Resources

Some of the software and datasets listed here are very much still useful… some of the older systems (especially the coherence tools) are provided mostly for reference, since they have been superseded by newer methods.

  • ‘Intlis grammar: Created jointly with Julia Papke for Ling 3502 “The Linguistics of Constructed Languages”: descriptive grammar of a Klingon-English creole. [PDF]
  • Neural segmentation: Speech and text segmentation with autoencoders: Python code on top of Keras neural network package. Joint work with Cory Shain, described in EMNLP-17.
    [Github]
  • Aligned child-directed speech: Forced alignments for part of Demuth’s Providence Corpus, plus some hand-corrected alignments, as described in Interspeech-17 with Kiwa Ito.
    [Open Science Foundation]
  • Object array data: Data including transcripts, audio and eyetracks for the object array referring expression experiment from CogSci-17, plus R and Python analysis code.
    [Open Science Foundation]
  • Beamseg: Joint model of word segmentation and phonetic learning from EMNLP-13, including code (C++), analysis scripts (Python) and sample output.
    [Bitbucket]
  • Wally Referring Expressions Corpus (WREC): Rohde, Clarke and Elsner; see Frontiers-13 for details. This distribution includes the text, bounding boxes and dataframe files, but not the images themselves, for copyright reasons. We will distribute the images on request to people who can prove they own the relevant Where’s Wally books: [Edinburgh datashare]

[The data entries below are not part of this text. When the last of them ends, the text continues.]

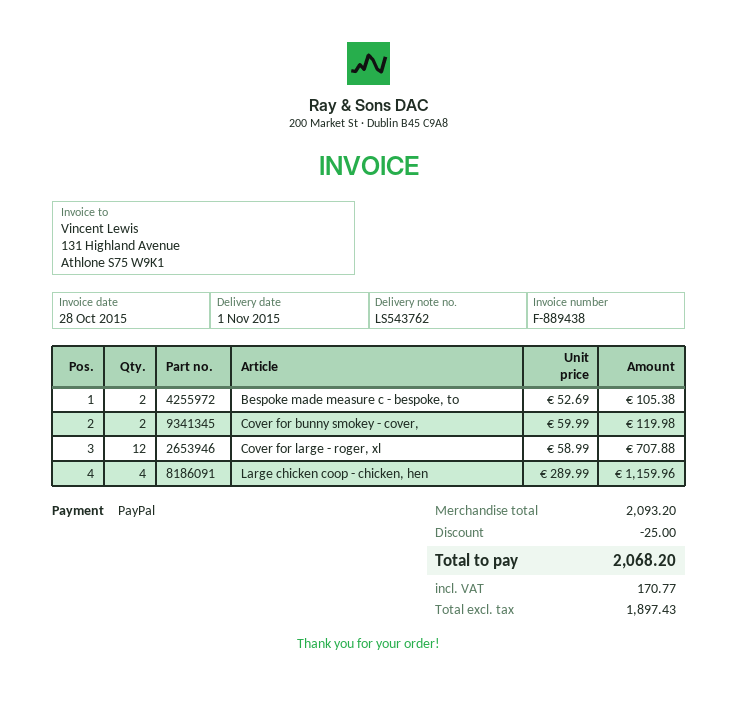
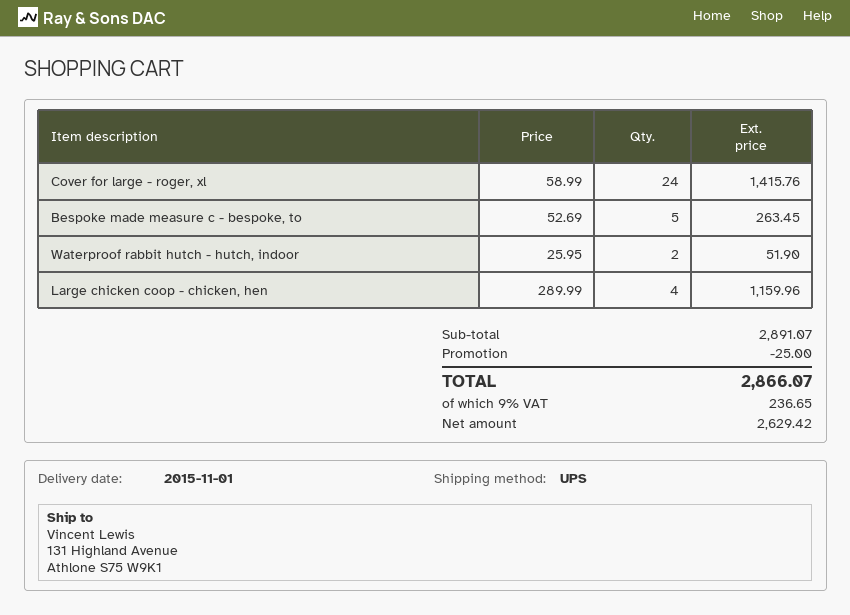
Bespoke made measure c - bespoke, to: 2 x 52.69 = 105.38 -> 5 x 52.69 = 263.45
Cover for bunny smokey - cover,: 2 x 59.99 = 119.98 -> none
Cover for large - roger, xl: 12 x 58.99 = 707.88 -> 24 x 58.99 = 1415.76
Waterproof rabbit hutch - hutch, indoor: none -> 2 x 25.95 = 51.90
subtotal: 2093.20 -> 2891.07
net: 1897.43 -> 2629.42
tax: 170.77 -> 236.65
total: 2068.20 -> 2866.07

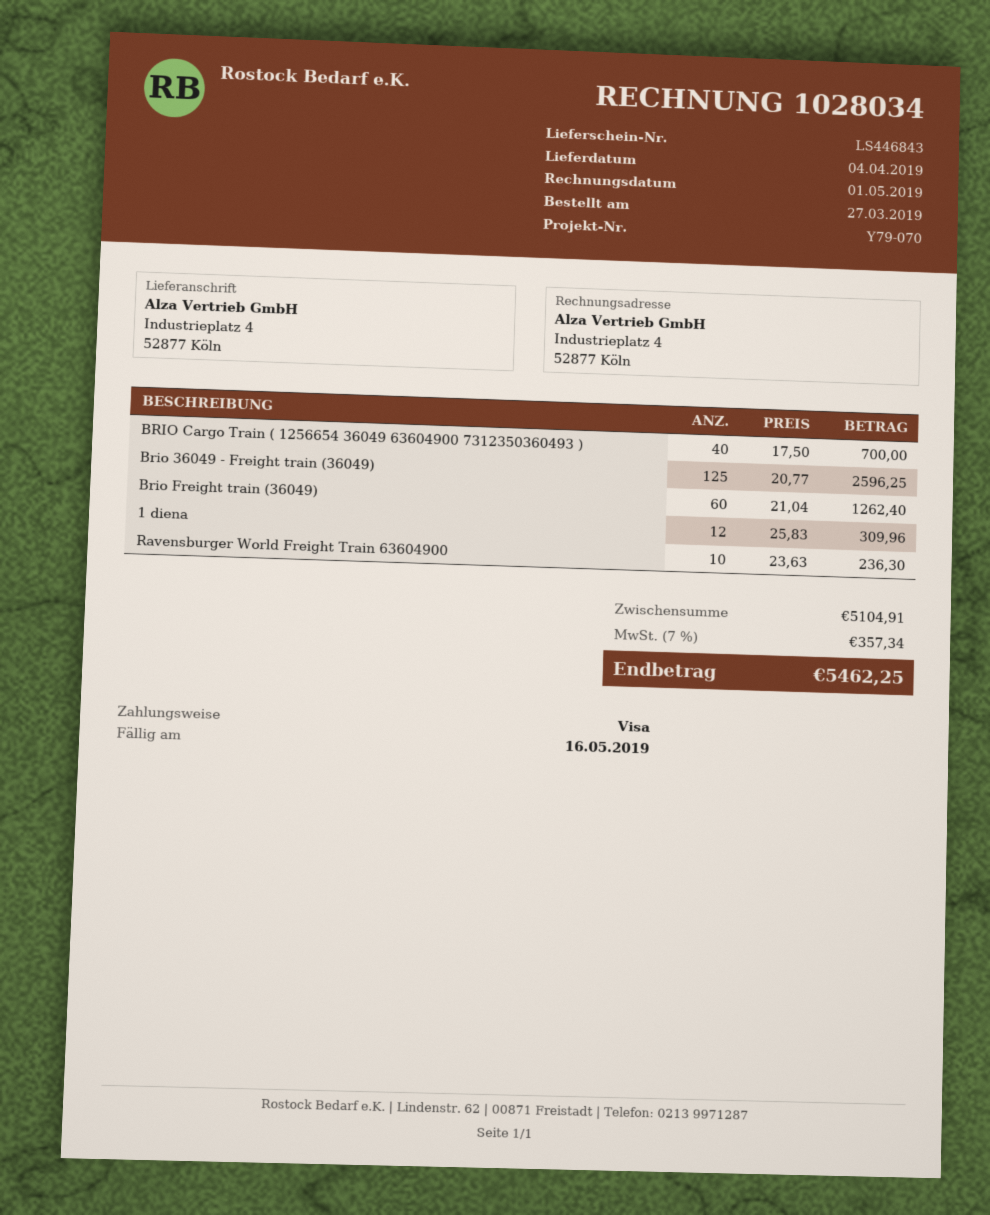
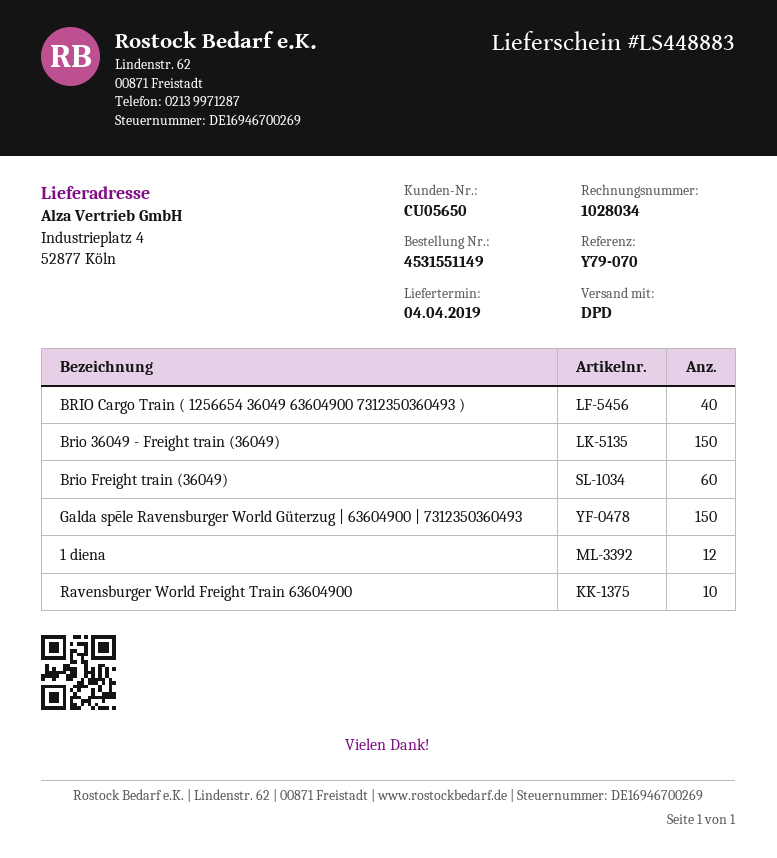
delivery note number: LS446843 -> LS448883
Brio 36049 - Freight train (36049): 125 -> 150
Galda spēle Ravensburger World Güterzug | 63604900 | 7312350360493: none -> 150

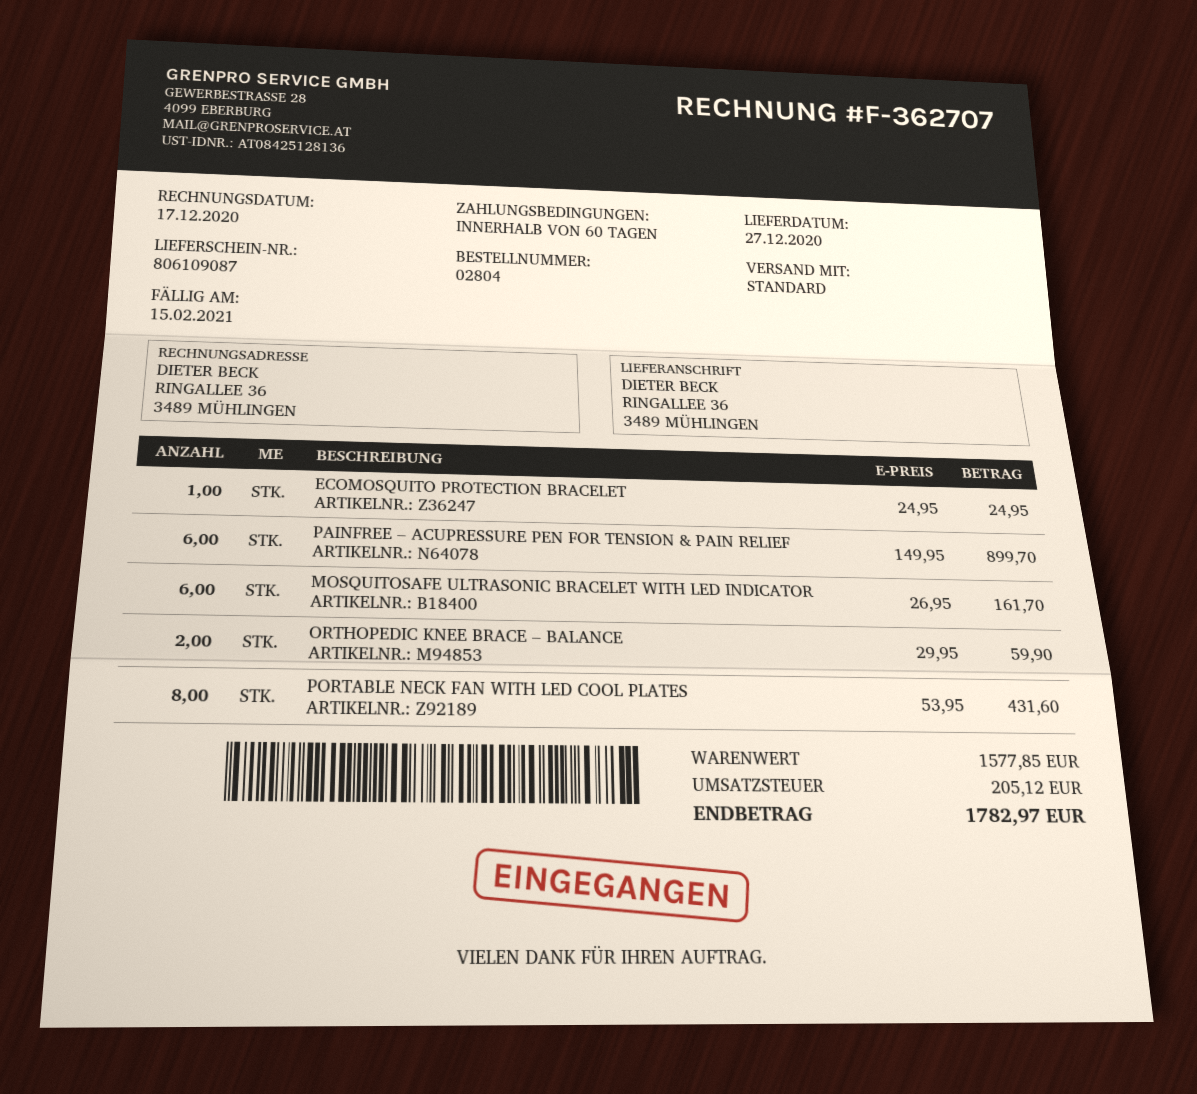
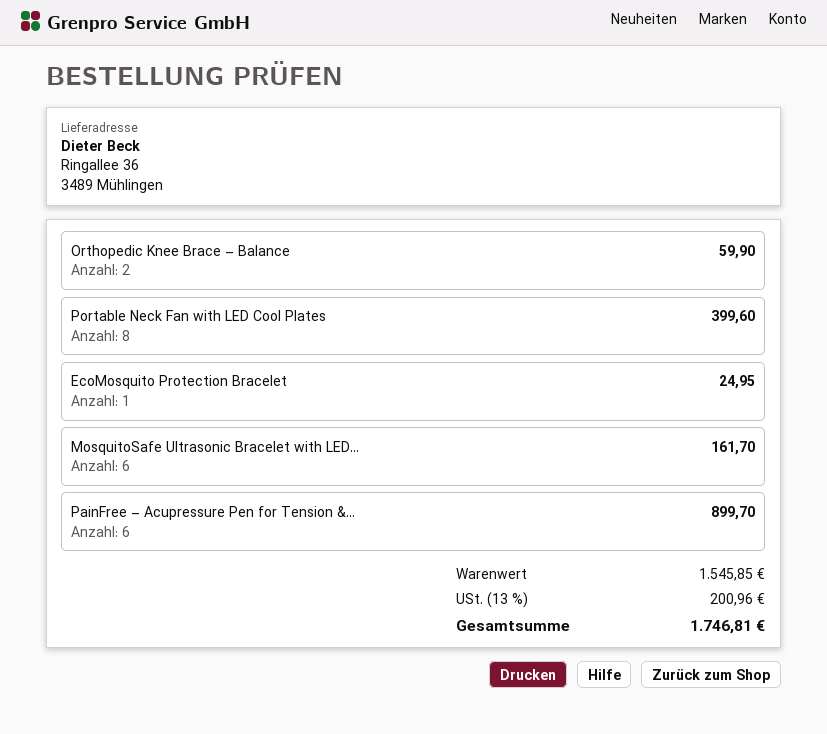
PORTABLE NECK FAN WITH LED COOL PLATES: 8 for 431.60 -> 8 for 399.60
subtotal: 1577.85 -> 1545.85
tax: 205.12 -> 200.96
total: 1782.97 -> 1746.81

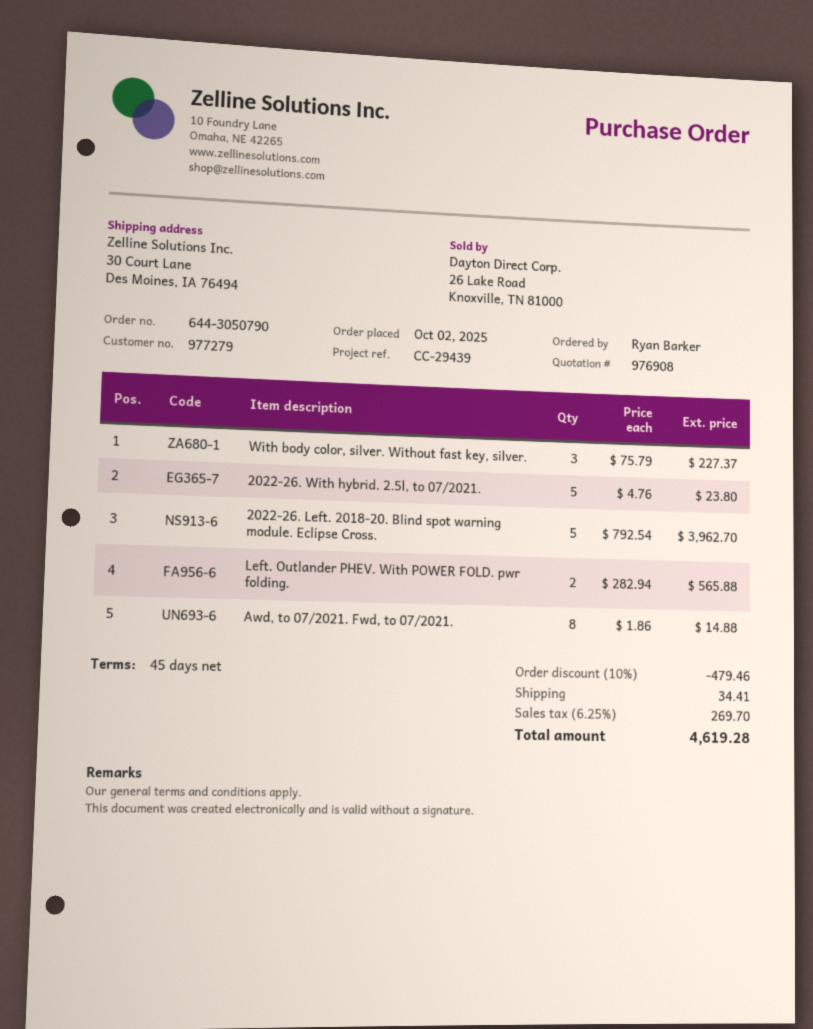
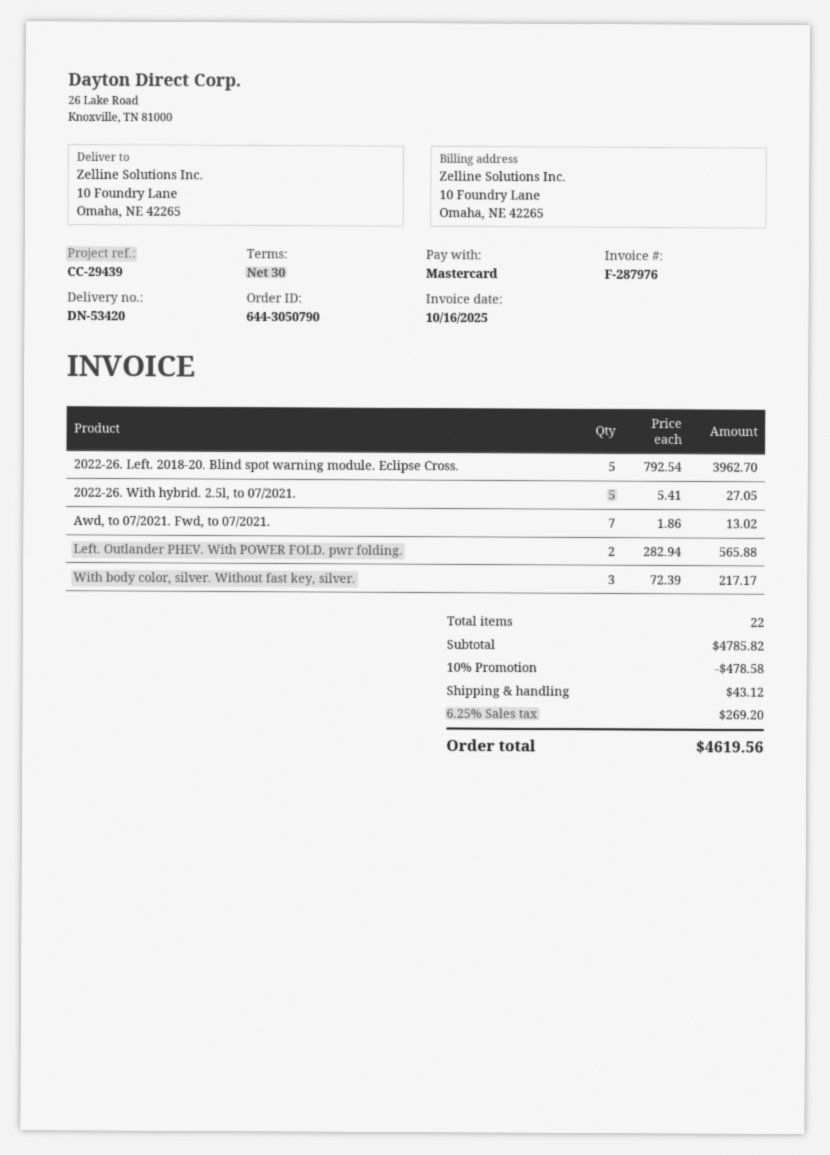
payment terms: 45 days -> 30 days
ship to: 30 Court Lane, Des Moines, IA 76494 -> 10 Foundry Lane, Omaha, NE 42265
With body color, silver. Without fast key, silver.: 3 x 75.79 = 227.37 -> 3 x 72.39 = 217.17
2022-26. With hybrid. 2.5l, to 07/2021.: 5 x 4.76 = 23.80 -> 5 x 5.41 = 27.05
Awd, to 07/2021. Fwd, to 07/2021.: 8 x 1.86 = 14.88 -> 7 x 1.86 = 13.02
discount: 10% = 479.46 -> 10% = 478.58
shipping: 34.41 -> 43.12
tax: 6.25% = 269.70 -> 6.25% = 269.20
total: 4619.28 -> 4619.56

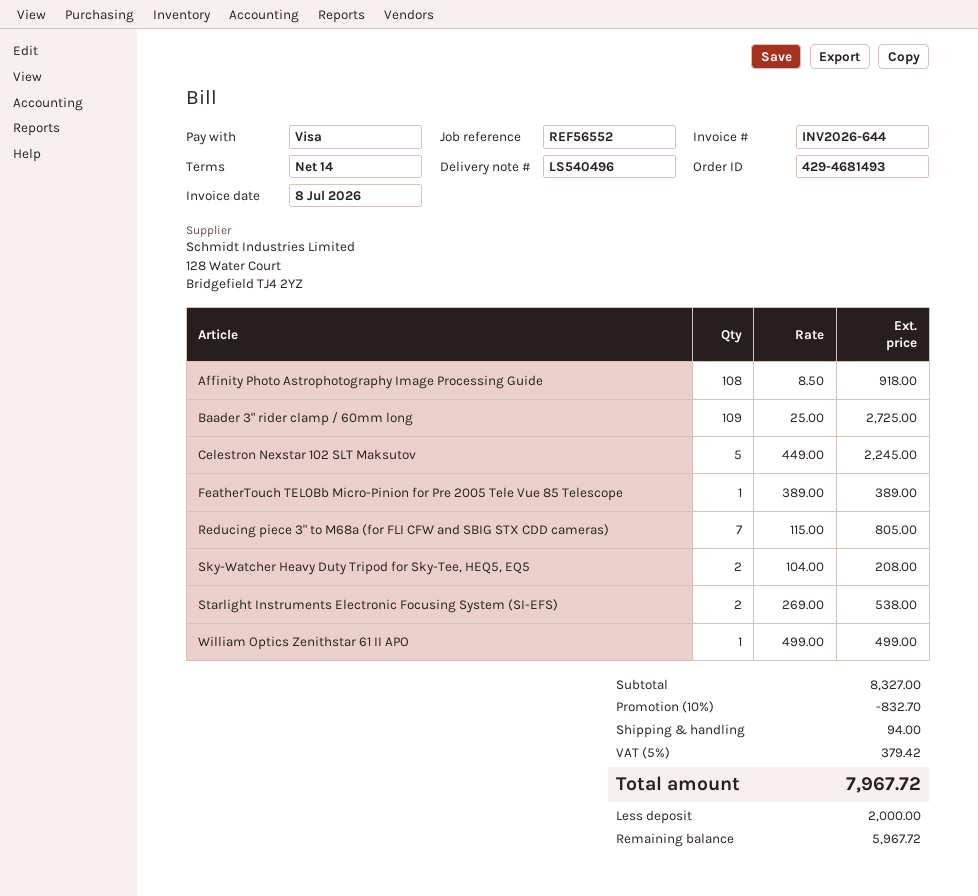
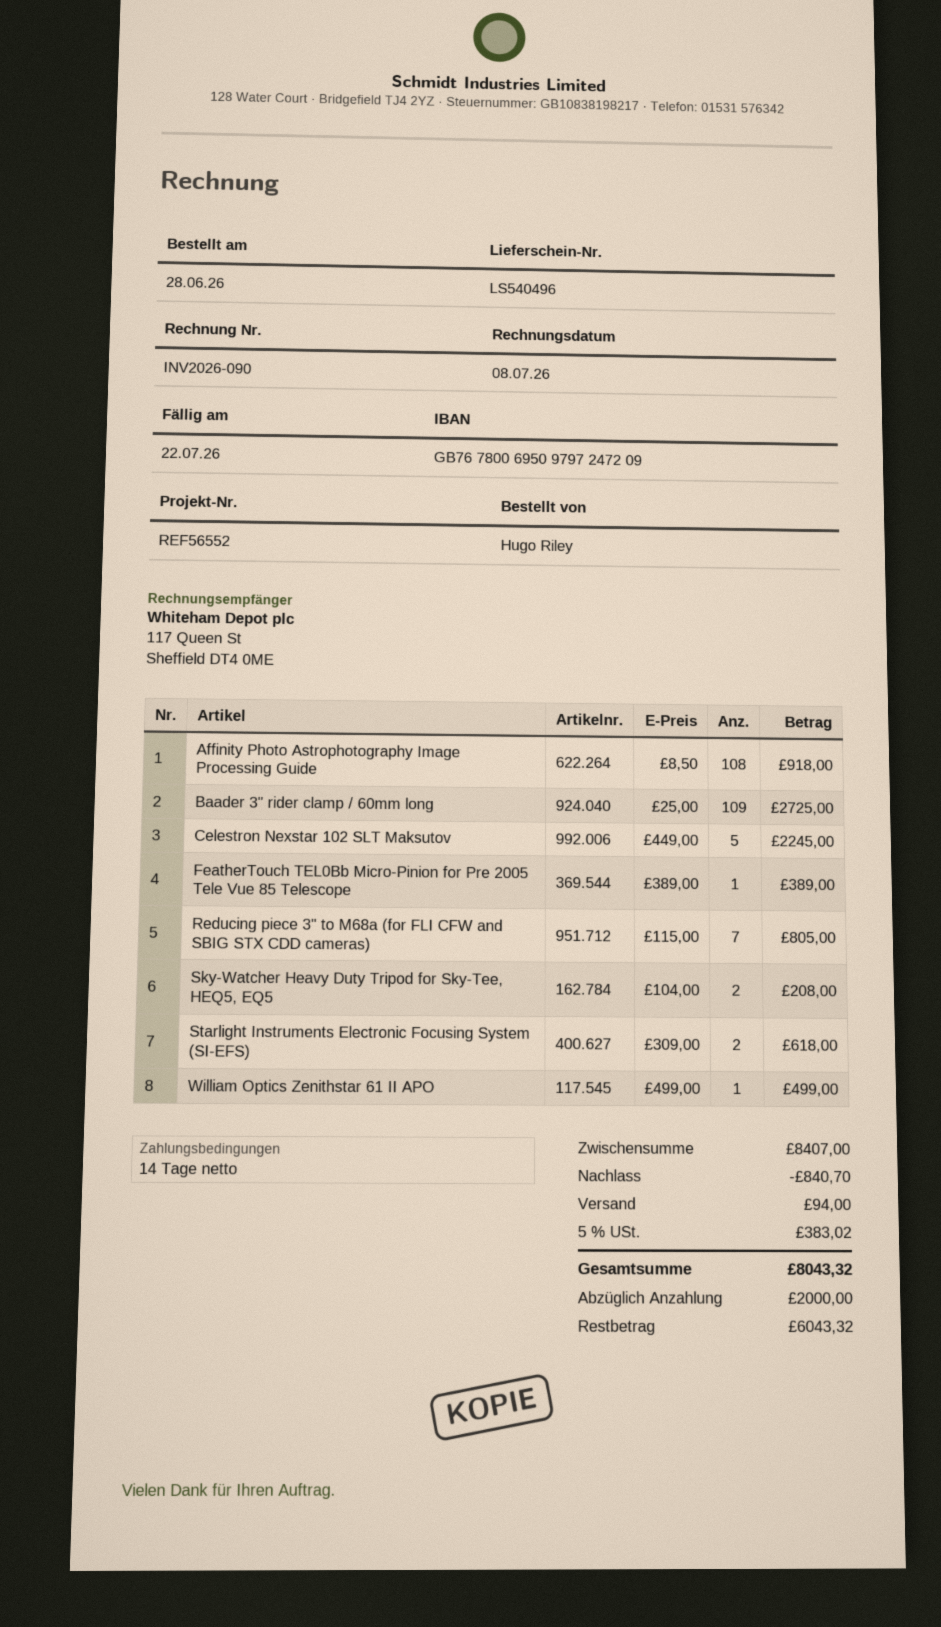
invoice number: INV2026-644 -> INV2026-090
Starlight Instruments Electronic Focusing System (SI-EFS): 2 x 269.00 = 538.00 -> 2 x 309.00 = 618.00
subtotal: 8327.00 -> 8407.00
discount: 832.70 -> 840.70
tax: 5% = 379.42 -> 5% = 383.02
total: 7967.72 -> 8043.32
balance: 5967.72 -> 6043.32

  • Sentiment visualization tool: developed by Robert Ang as part of an M.Sc. co-sponsored by Jon Oberlander and Leverhulme Trust Writer-in-residence Victoria Adams. A web application which displays sentiment trajectories for fictional works, powered by Saif Mohammad’s emotion lexicon.
    [Manual][Javascript application (doesn’t work on Internet Explorer 8)]
  • Pronunciation-varied Bernstein-Ratner corpus: dataset used in ACL-12. The Bernstein-Ratner corpus used by Brent for word segmentation, with added pronunciation variation from the Buckeye corpus.
    [tgz]
  • Brown Coherence Toolkit: software for a variety of local coherence models, now including the extended entity grid, and test applications for ordering and chat disentanglement (C++).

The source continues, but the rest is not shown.